The Yurok (Karuk language: Yurúkvaarar / Yuru Kyara - "downriver Indian; i.e. Yurok Indian") are an Indigenous people from along the Klamath River and Pacific coast, whose homelands are located in present-day California stretching from Trinidad in the south to Crescent City in the north.

The Yurok live on the Yurok Indian Reservation, Resighini Rancheria, and surrounding communities in Humboldt, Del Norte and Trinity counties. Although the reservation comprises some  of contiguous land along the Klamath River, only about  of scattered plots are under partial tribal ownership. Most Yurok land is owned by timber corporations or is part of national parks and forests. This forest management has significantly dis-empowered the Yurok people and disrupted their ability to access natural resources, land, and practice Indigenous lifeways.

Etymology
The Yurok refer to themselves as 'Oohl ("person") or 'O'loolekweesh 'o'l / 'Oolekwoh (lit. "'o'loolekw [= "village"] dwellers"). Ner'ernerh / Nert'ernerh ("Coast people, i.e. Coast Yurok") refers to Yurok on the coast and Hehlkeeklaa ("Klamath River people, i.e. Klamath River Yurok") refers to Yurok who live along the Klamath River. Pueleeklaa / Pueleekla'  or Puelekuekla' / Puelekueklaa'  ("down river/downstream people, i.e. River Yurok") is used to distinguish themselves from the upriver (Klamath River) living Karuk (Pecheeklaa / Pecheekla = "up river/upstream people, i.e. Karuk people"). Saa'agoch' / Saa'agochehl ("Yurok language") is one of two Algic languages spoken in California, the other being Wiyot (therefore they are culturally similar to the Wiyot people) and is currently undergoing a successful revitalization effort.

History
Traditionally, the Yurok lived in permanent villages along the Klamath River. Therefore they were also called by neighboring Athabascan-speaking tribes as Taa-che'-dvn-dv-ne (Upper Coquille-Tututni) ("Klamath River mouth People") or Dvn-mvsh-taa-'vn'-dv-ne (Euchre Creek Tututni) and Dvtlh-mvsh Xee-she'n (Chetco-Tolowa), both meaning "Klamath River People." Some of their villages date back to the 14th century.

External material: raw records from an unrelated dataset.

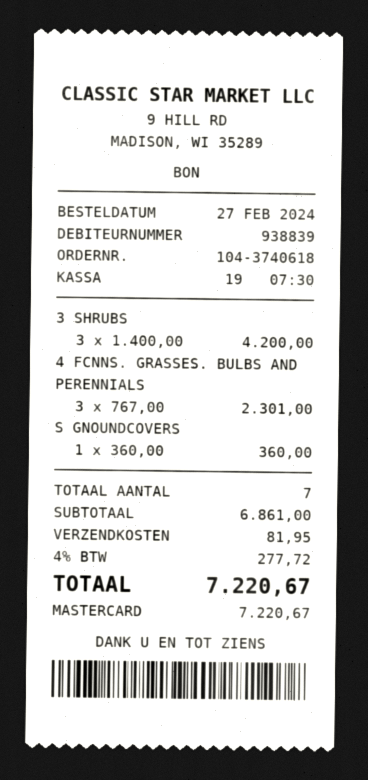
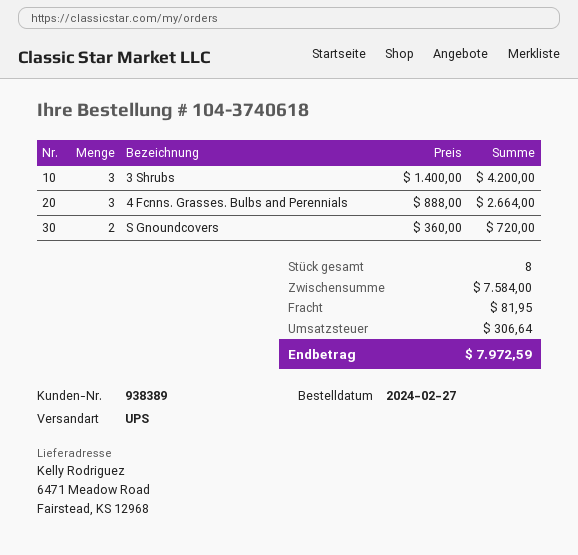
customer number: 938839 -> 938389
4 FCNNS. GRASSES. BULBS AND PERENNIALS: 3 x 767.00 = 2301.00 -> 3 x 888.00 = 2664.00
S GNOUNDCOVERS: 1 x 360.00 = 360.00 -> 2 x 360.00 = 720.00
total quantity: 7 -> 8
subtotal: 6861.00 -> 7584.00
tax: 277.72 -> 306.64
total: 7220.67 -> 7972.59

The Yurok's first contact with non-Natives occurred when Spanish explorers entered their territory in 1775. Fur traders and trappers from the Hudson's Bay Company came in 1827. Following encounters with white settlers moving into their aboriginal lands during a gold rush in 1850, the Yurok were faced with disease and massacres that reduced their population by 75%. In 1855, following the Klamath and Salmon River War, the Lower Klamath River Indian Reservation was created by executive order. The reservation boundaries included a portion of the Yurok's territory and some Yurok villages.

Contemporary 

Fishing, hunting, and gathering remain important to tribal members. Basket weaving and woodcarving are important arts. A traditional hamlet of wooden plank buildings, called Sumeg, was built in 1990. The Jump Dance and Brush Dance remain part of tribal ceremonies.  The tribes involvement in condor reintroduction, along with traditional burning, environmental restoration, wildfire preparedness, the drought, and juvenile fish kill, was discussed with Governor Gavin Newsom when he visited in June 2021.

The tribe owns and operates a casino, river jet boat tours and other tourist attractions.

Language

Yurok or Saa'agoch' / Saa'agochehl ("Yurok language") is one of two Algic languages spoken in California, the other being Wiyot. Between twenty and one hundred people speak the Yurok language today. The language is passed on through master-apprentice teams and through singing. Language classes have been offered through Humboldt State University and through annual language immersion camps.

An unusual feature of the language is that certain nouns change depending upon whether there is one, two, or three of the object. For instance, one human being would be ko:ra''' or ko'r, two human beings would be ni'iyel, and three human beings would be nahkseyt.

 Culture 

 Food culture 
They fished for salmon along rivers, gathered ocean fish and shellfish, hunted game, and gathered plants. Yurok ate varied berries and meats, but whale meat was prized above others. Yuroks did not hunt whales, instead, they waited until a drift whale washed up onto the beach or place near the water and dried the flesh. Salmon is another vital source of food.

 Material culture 
The major currency of the Yurok nations was the dentalium shell (terkwterm). Alfred L. Kroeber wrote of the Yurok perception of the shell: "Since the direction of these sources is 'downstream' to them, they speak in their traditions of the shells living at the downstream and upstream ends of the world, where strange but enviable peoples live who suck the flesh of univalves."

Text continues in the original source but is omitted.